The Register-Guard is part of that wreckage. The family that owned the paper for several generations was forced by financial circumstances to sell the Register-Guard and its assets (including a building and printing press). It ended up in the hands of Gannett, the big newspaper chain which is now in the industry headlines for its current round of massive layoffs.
The corporate owners have systematically disassembled the Register-Guard, selling the building and press (it’s now printed in Vancouver, Washington, 120 miles away), slashing staff and moving many functions elsewhere. Its circulation has plummeted to around 15,000, six days a week. Just a few days ago, the newspaper’s titular editor (who took a corporate buyout and is no longer there) made a startling announcement: the Register-Guard’s opinion pages — once a robust forum for local, state, regional and national issues, with several editorial writers — were disappearing altogether. They had already dwindled to almost nothing. Now there will be no editorials, letters to the editor, columns or cartoons.
Several of my former Eugene colleagues keep in touch through a list-serve in which we share information and observations (mostly lamentations) about what’s happening to the newspaper industry in general and the Register-Guard in particular. Here’s what one — who was once was my editor and later became an editorial writer — had to say about the decision:
“I will always believe that providing expert context (not always including letters to the editor, of course) to the news of the day was one of the most important functions of any newspaper, especially ones that focus on covering local news … The saddest part is that I’m sure most residents of Lane County and the surrounding area aren’t going to realize what they’ve lost.”
The outgoing Register-Guard editor offered some explanations for the decision. Lack of resources to responsibly vet letters and columns was one of the reasons. And more:
“While a segment of our community shares their thoughts and feelings about local issues through the Opinion page, overall, the responses we receive often do not bring fresh viewpoints to the local conversation. Additionally, we’ve learned from feedback and research that this content doesn’t resonate with our community as it once did. It is among the least-read content that we produce.” What’s more, “Opinion content also is often cited as the reason for canceling a subscription.”
So, nobody reads it and those who do get so angry they cancel the paper. Oddly, the Eugene newspaper will continue allowing online commenting — which I have always considered a toxic mosh pit that adds nothing useful to the public discourse. I don’t allowed online commenting on the Methow Valley News website. The original expectation that commenting would generate healthy discussions has been proven sadly idealistic.

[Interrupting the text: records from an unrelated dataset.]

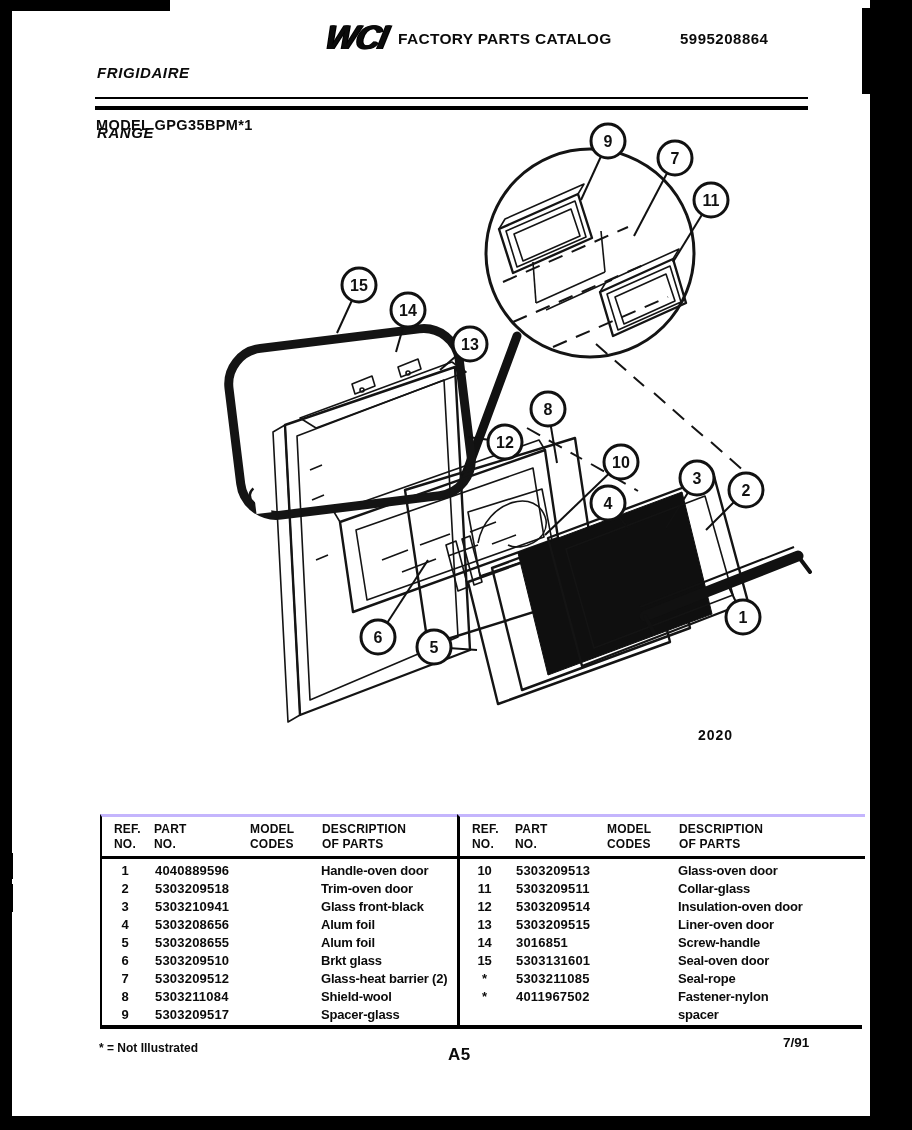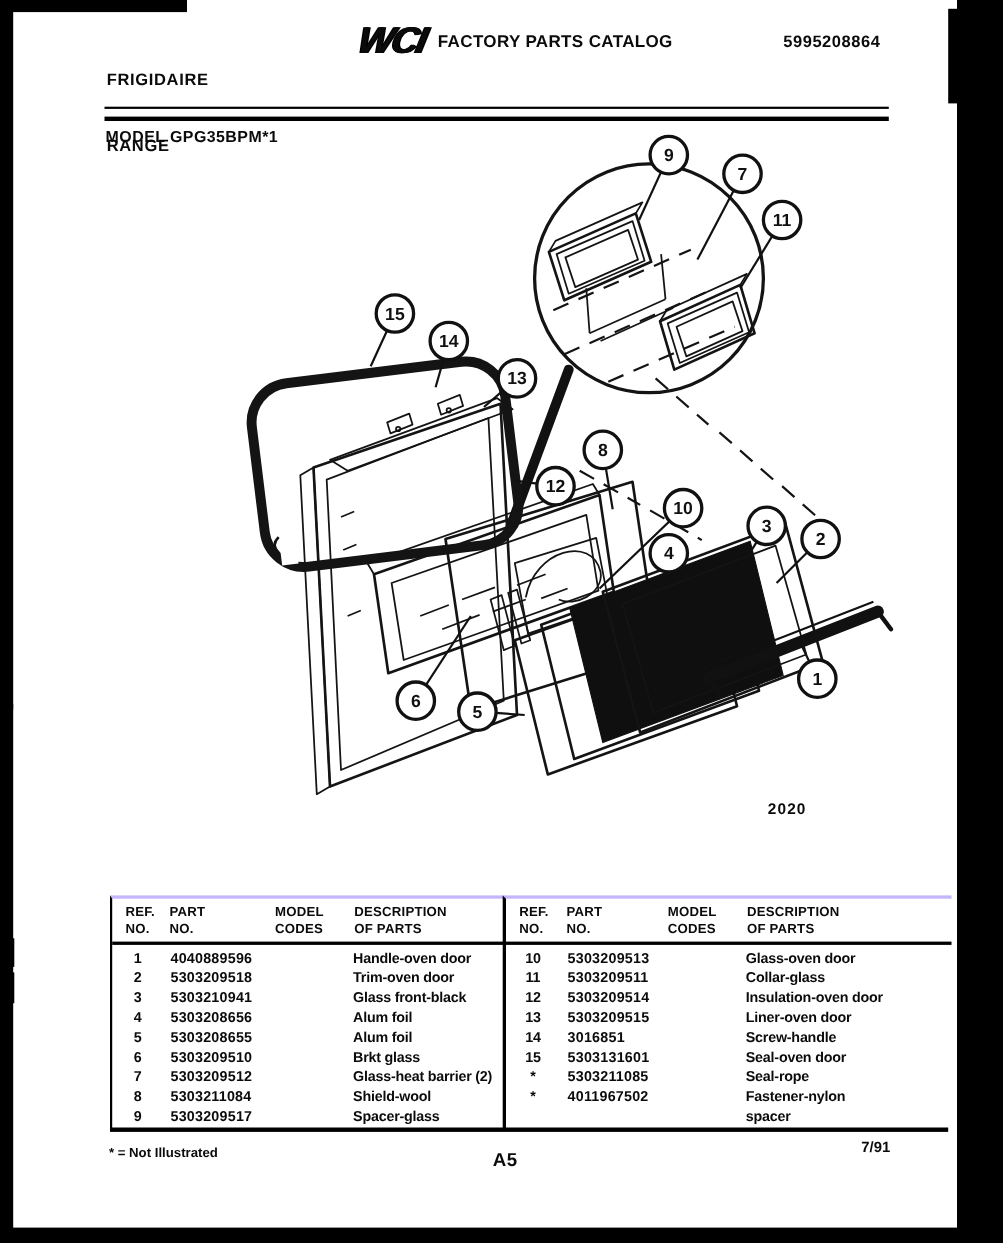--- a/index.html
+++ b/index.html
@@ -11,7 +11,7 @@
   .logo{left:326px;top:18px;font-size:34px;font-style:italic;letter-spacing:-2px;
         transform:skewX(-12deg);text-shadow:1.3px 0 #000,-1px 0 #000;}
   .cat-title{left:398px;top:30px;font-size:15.5px;letter-spacing:.3px;}
-  .cat-num{left:712px;top:30px;font-size:15px;letter-spacing:.5px;}
+  .cat-num{left:680px;top:30px;font-size:15px;letter-spacing:.5px;}
   .rule{position:absolute;background:#000;}
   .rule1{left:95px;top:97px;width:713px;height:2px;}
   .rule2{left:95px;top:106px;width:713px;height:4px;}

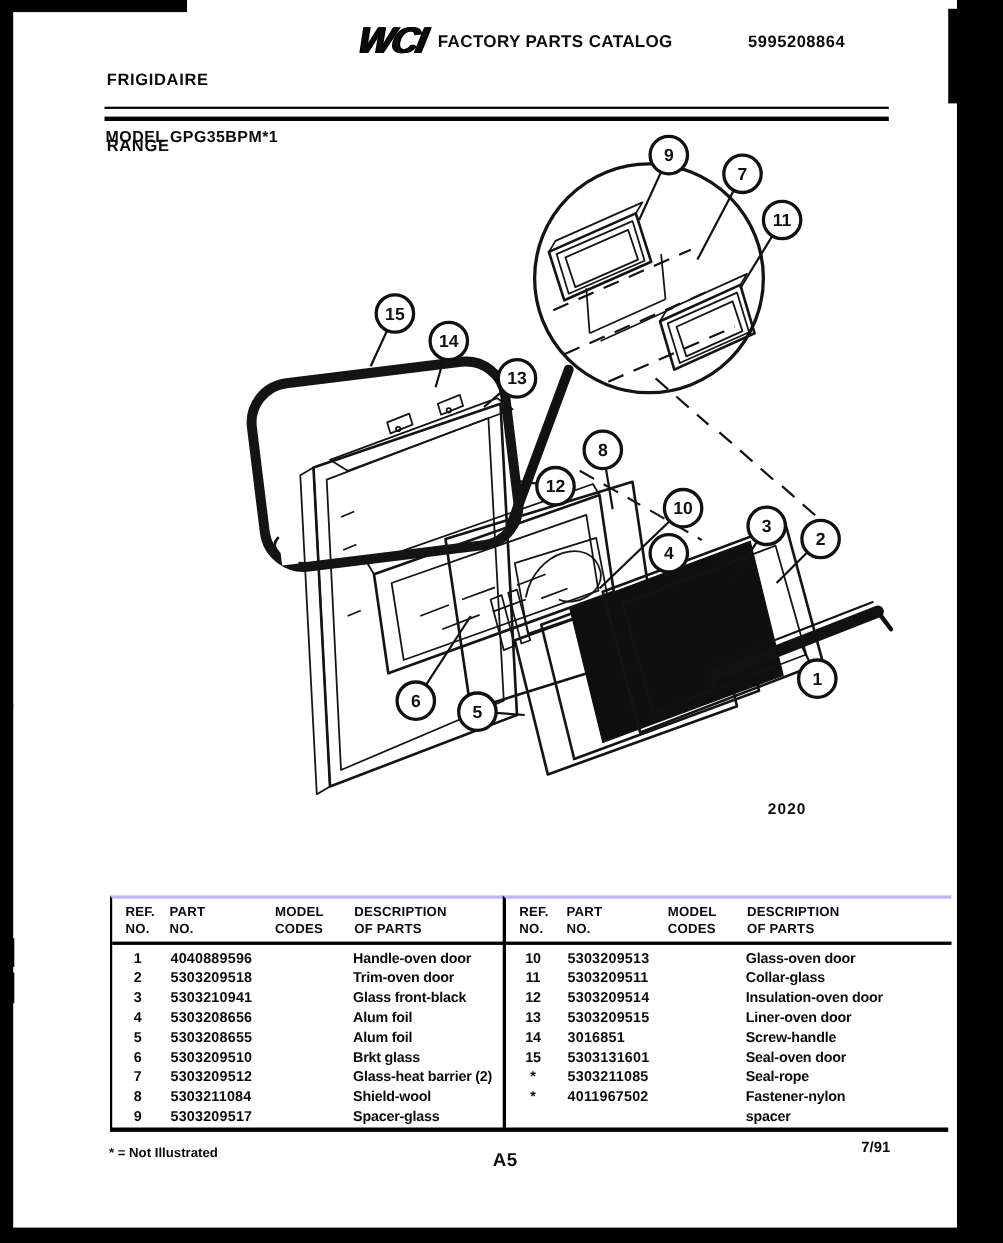--- a/index.html
+++ b/index.html
@@ -7,7 +7,7 @@
         font-family:"Liberation Sans",sans-serif;color:#0b0b0b;}
   .art{position:absolute;background:#000;}
   .txt{position:absolute;font-weight:bold;white-space:pre;}
-  .brand{left:97px;top:23px;font-size:15px;line-height:20px;letter-spacing:.6px;}
+  .brand{left:97px;top:23px;font-size:15px;line-height:20px;letter-spacing:.6px;font-style:italic;}
   .logo{left:326px;top:18px;font-size:34px;font-style:italic;letter-spacing:-2px;
         transform:skewX(-12deg);text-shadow:1.3px 0 #000,-1px 0 #000;}
   .cat-title{left:398px;top:30px;font-size:15.5px;letter-spacing:.3px;}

I don’t necessarily see the Register-Guard’s action as a trend. Opinion pages haven’t quite gone the way of the dodo. They continue to thrive in hundreds of publications around the country, and are an important staple of community newspapers like this one. We’re not going to be eliminating our opinion space anytime soon — we think it is well read. In the 2022 “Better Newspaper Contest” sponsored by the Washington Newspaper Publishers Association, the Methow Valley News opinion pages took first place among all the weekly newspapers in the state, large and small (not for the first time). We’re proud of that distinction. I believe these pages are meaningful, informative and of interest to the Methow Valley community. But that’s just my opinion, which you will keep hearing.